I was amazed when I discovered that this is a debut novel. The writing has a polish and steadiness that would not lead one to believe that when reading. Hodge has managed to take the foundation of the Beauty and the Beast storyline but then transform it, writing her own original world on top of it yet never quite leaving the original too far behind. It is a critical balance in reworking familiar stories, and Hodge manages it admirably. She turns it into something wilder, more frightening and just as beautiful.
Nyx is a wonderful protagonist. I love how prickly she is, how feisty and fiery. She can stand right up to a demon and match wits with him. Yet she is also entirely human, torn by the fact her father chose to sacrifice her, awash with a mix of love and hate for her twin sister, and at times overcome with the situation she finds herself in. Hodge allows these opposite forces to linger, building the tension and not resolving it until the end.
Dramatic, romantic and completely beguiling, this retelling of Beauty and the Beast will get teen hearts racing even as the world twists and turns changing the story. Appropriate for ages 14-17.
Reviewed from digital galley received from Edelweiss and Balzer + Bray.
Mia’s life is turned upside down when she is possessed by a demon. She terrorizes her family, throws them across the room, and destroys their home. Priests try to exorcize the demon, but nothing works until her relatives from Italy arrive and force the demon to flee. Mia has to return to Milan with them so that she can be protected from future attacks by the demon. Once there, she is kept inside most of the time unless several of her family are available to escort her outdoors. Even with their protection, the demon tries to attack her often. Mia begins to learn Italian, the history of her family, and the strange arts that they practice. Soon she feels very at home in Milan, but will there ever be a time that she is truly safe there?
Beyer’s book is very well-written. It has a style that celebrates the historical in Milan, the beauty of the Italian language, and the strength of a close-knit family. The perspective of Mia is crucial to this, allowing readers a way to see Milan for the first time through her eyes.
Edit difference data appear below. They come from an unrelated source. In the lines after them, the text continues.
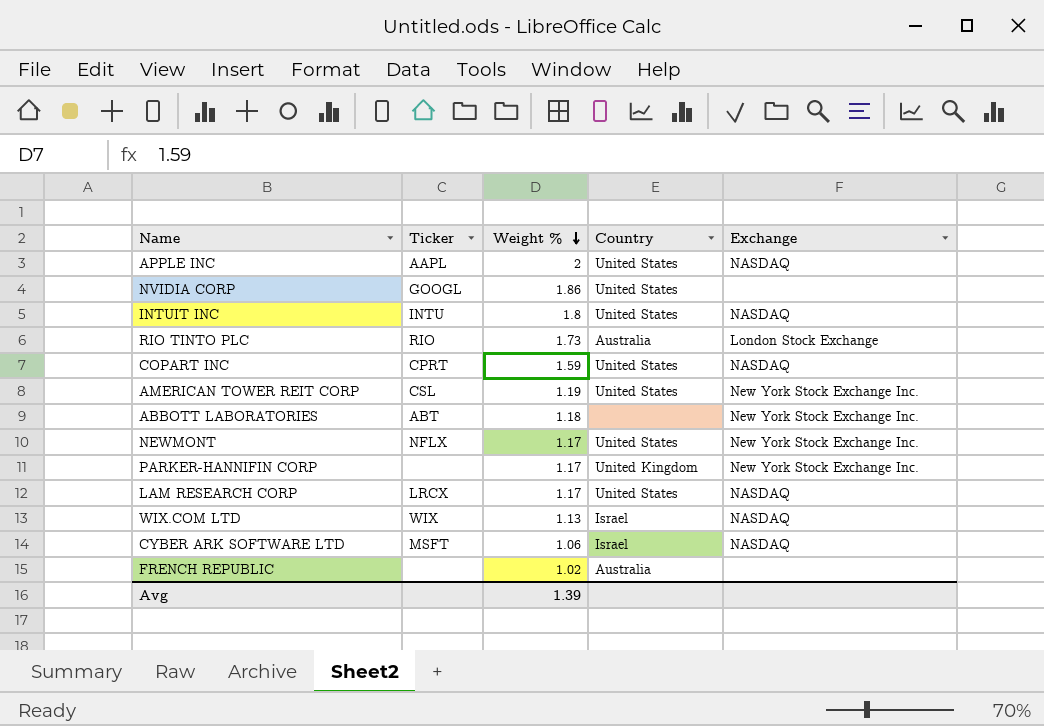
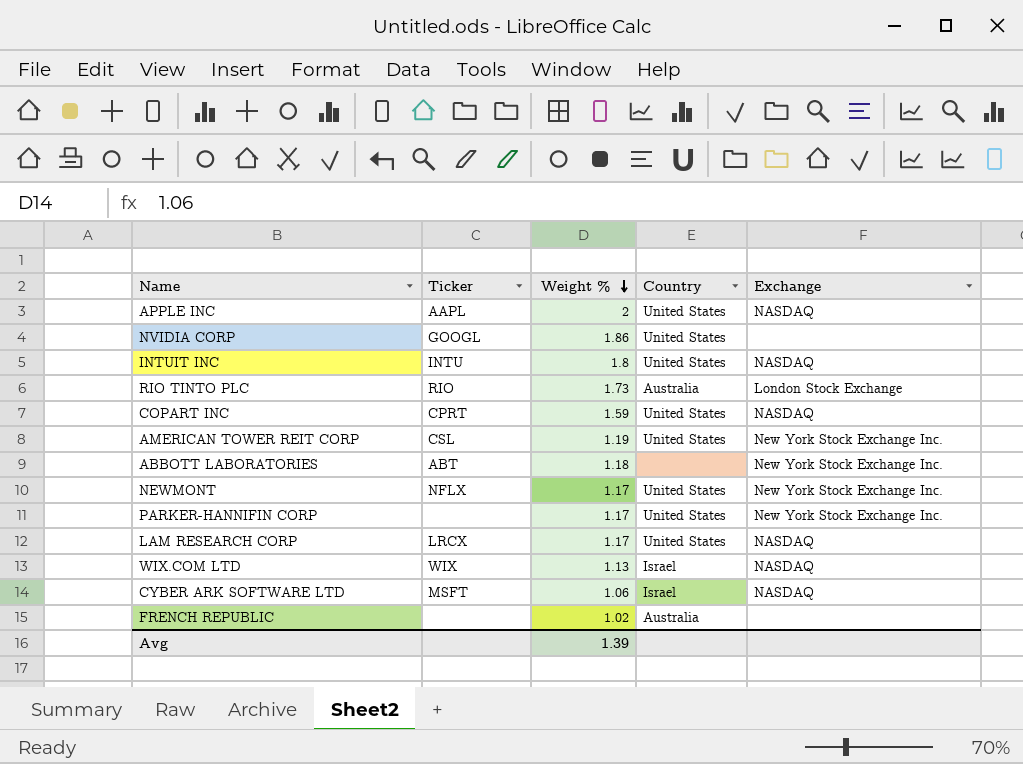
PARKER-HANNIFIN CORP | Country: United Kingdom -> United States

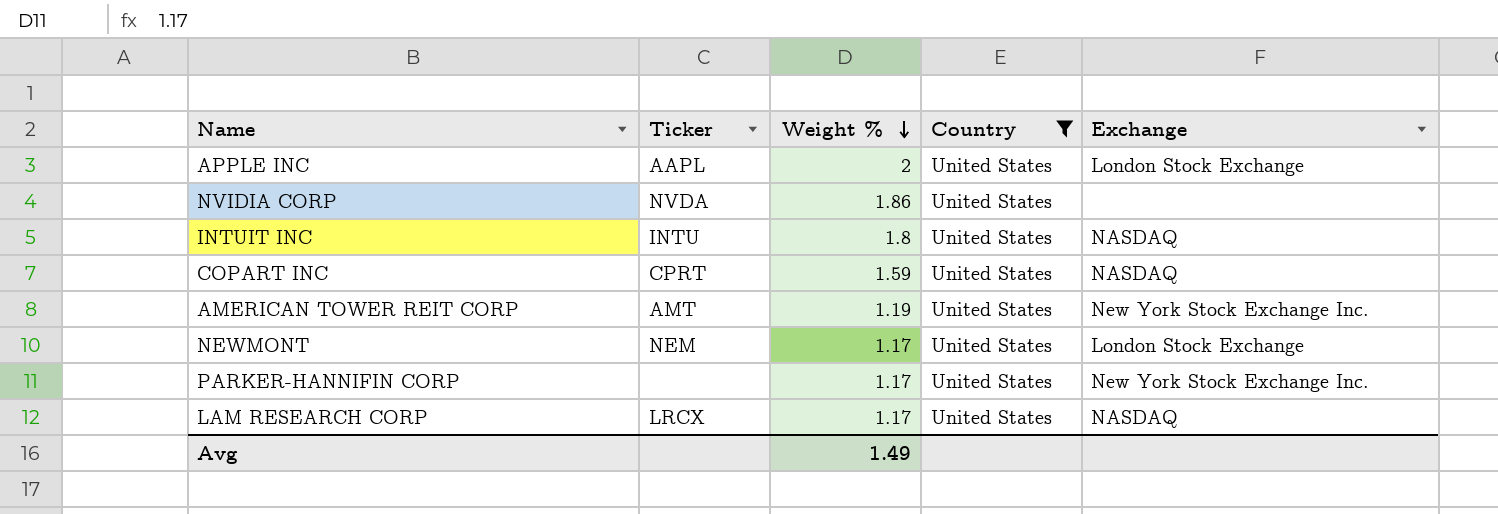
filter: none -> Country = United States
APPLE INC | Exchange: NASDAQ -> London Stock Exchange
NVIDIA CORP | Ticker: GOOGL -> NVDA
AMERICAN TOWER REIT CORP | Ticker: CSL -> AMT
NEWMONT | Ticker: NFLX -> NEM
NEWMONT | Exchange: New York Stock Exchange Inc. -> London Stock Exchange
Avg | Weight %: 1.39 -> 1.49

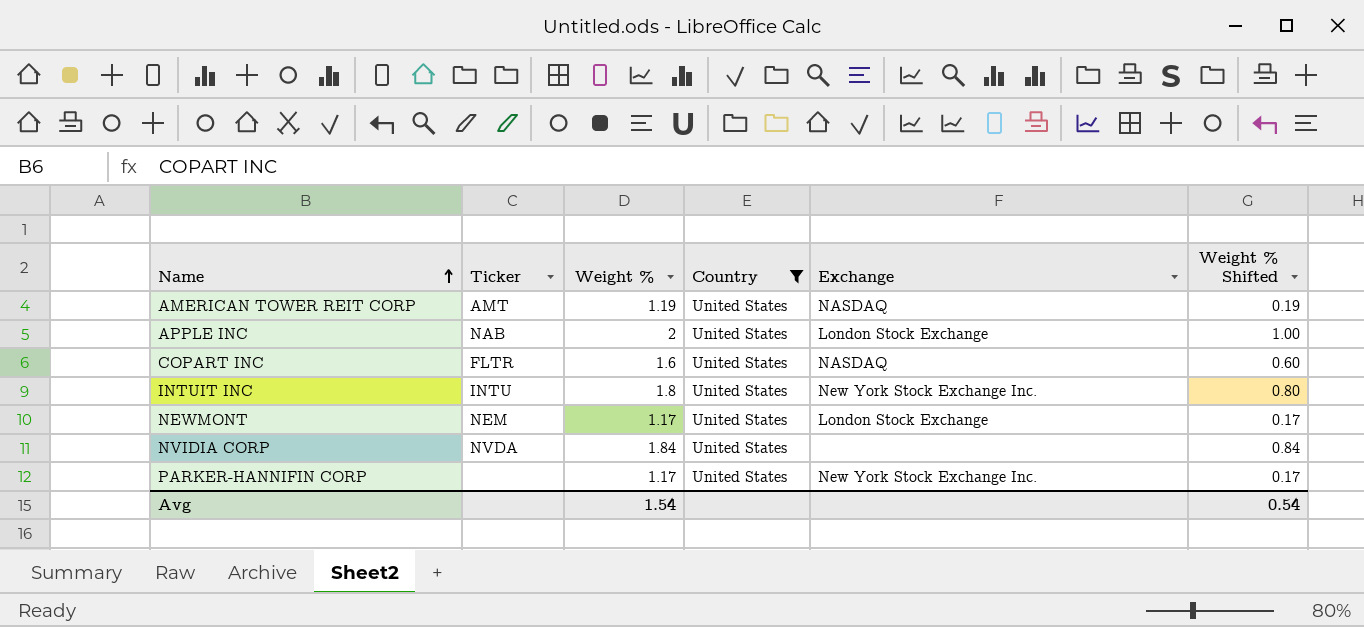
row order: Weight % descending -> Name ascending
column Weight % Shifted | formula: none -> [Weight %] - 1
row LAM RESEARCH CORP: LRCX | 1.17 | United States | NASDAQ -> none
AMERICAN TOWER REIT CORP | Exchange: New York Stock Exchange Inc. -> NASDAQ
APPLE INC | Ticker: AAPL -> NAB
COPART INC | Ticker: CPRT -> FLTR
COPART INC | Weight %: 1.59 -> 1.6
INTUIT INC | Exchange: NASDAQ -> New York Stock Exchange Inc.
NVIDIA CORP | Weight %: 1.86 -> 1.84
Avg | Weight %: 1.49 -> 1.54

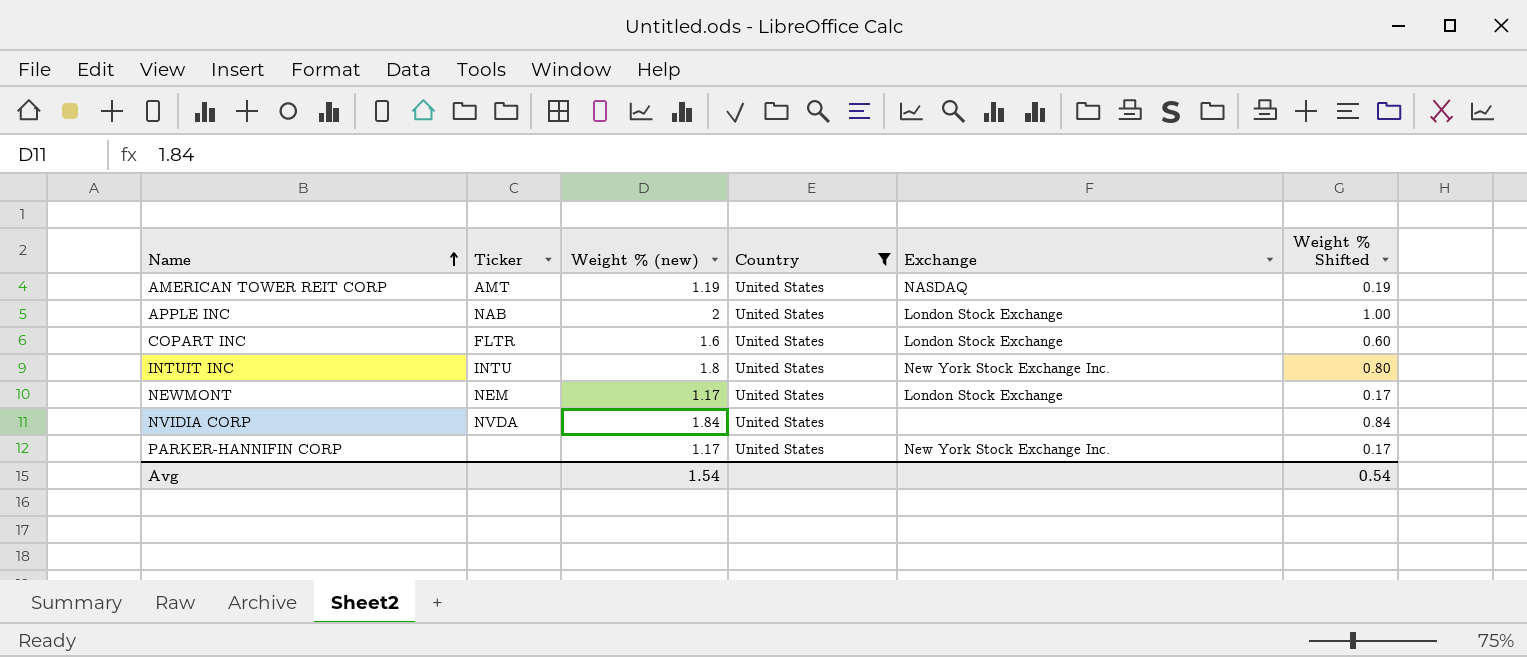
column name: Weight % -> Weight % (new)
COPART INC | Exchange: NASDAQ -> London Stock Exchange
Add in the exorcisms and demons, and you have a book that is a dazzling addition to teen lit.
The setting of Milan is as much a part of the story as Mia’s extended family. It is Italy that is celebrated here. At the same time though, Mia’s extended family of aunts, uncles and cousins are each written as unique and intriguing characters. Some are imposing, others motherly, but they all surprise and delight.
The opening scene of the book with Mia’s possession is written so vividly and with such strength that you know that you are in for a unique and fascinating read. Happily that stunning opening continues through the entire book. Appropriate for ages 15-17.